The Danish team wears training clothes with “human rights messages” at the Qatar World Cup

The Danish national football team will wear “human rights messages” in their training clothes at next year’s World Cup in Qatar.

Denmark earned a seat in the tournament last month. Following the team’s qualifiers, the Danish Football Association announced on Wednesday that it had launched a series of “critical initiatives”.

Qatar has been criticized for reporting discriminatory laws and conditions to migrant workers preparing the country for the tournament.

The Danish Football Association, known as the DBU, said the two sponsors of the training suits would refrain from exposing the clothes and would instead carry “critical messages and markings”.

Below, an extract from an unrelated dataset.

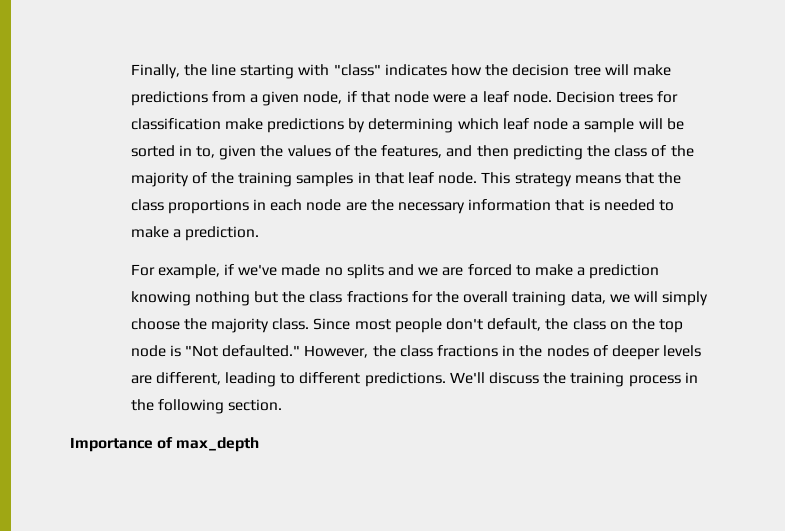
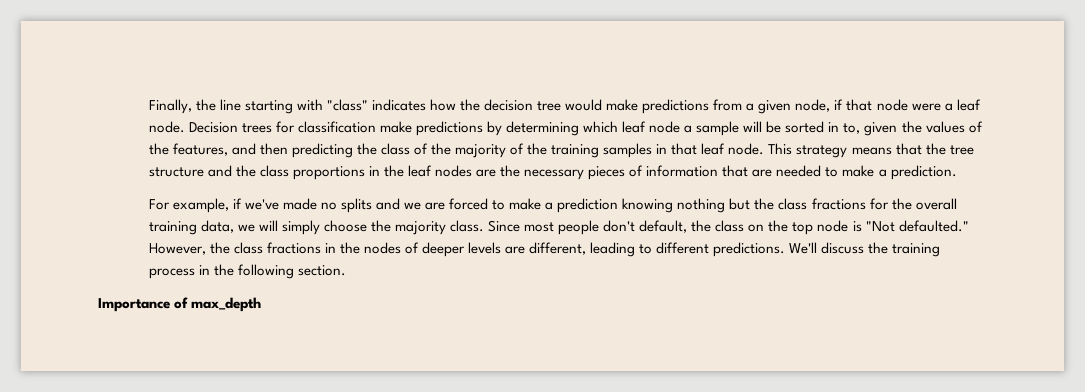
- Finally, the line starting with "class" indicates how the decision tree will make predictions from a given node, if that node were a leaf node.
+ Finally, the line starting with "class" indicates how the decision tree would make predictions from a given node, if that node were a leaf node.
- This strategy means that the class proportions in each node are the necessary information that is needed to make a prediction.
+ This strategy means that the tree structure and the class proportions in the leaf nodes are the necessary pieces of information that are needed to make a prediction.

It added that it also minimizes the number of trips to Qatar by staff and partners, so “participating in the World Cup finals is primarily a sporting participation and not a promotion for World Cup organizers’ events.”

Interior view of a football stadium with employees but no crowd.
The Danish football team will focus on preparing for the World Cup instead of participating in the promotion of the tournament.(Getty Images: Supreme Committee for Delivery & Legacy / Qatar 2022)

“The DBU has long been heavily critical of the Qatar World Cup, but now we are stepping up our efforts and critical dialogue to take advantage of the fact that we are qualified to work more for change in the country,” Danish football said. Union CEO Jacob Jensen said.

The union added that it would “conduct due diligence on an ongoing basis” in the selection of hotels and other services in Qatar to ensure that workers ’rights are respected. It also said it was considering other initiatives to improve conditions in Qatar.

In 2010, Qatar won the right to host the World Cup in a controversial FIFA vote that sparked a corruption investigation throughout the tender. FIFA found no evidence to justify the removal of Qatar’s hosting rights.

The emirate, which contains natural gas, has spent tens of billions of dollars to build hotels, a new transportation system and luxury stadiums to host the event.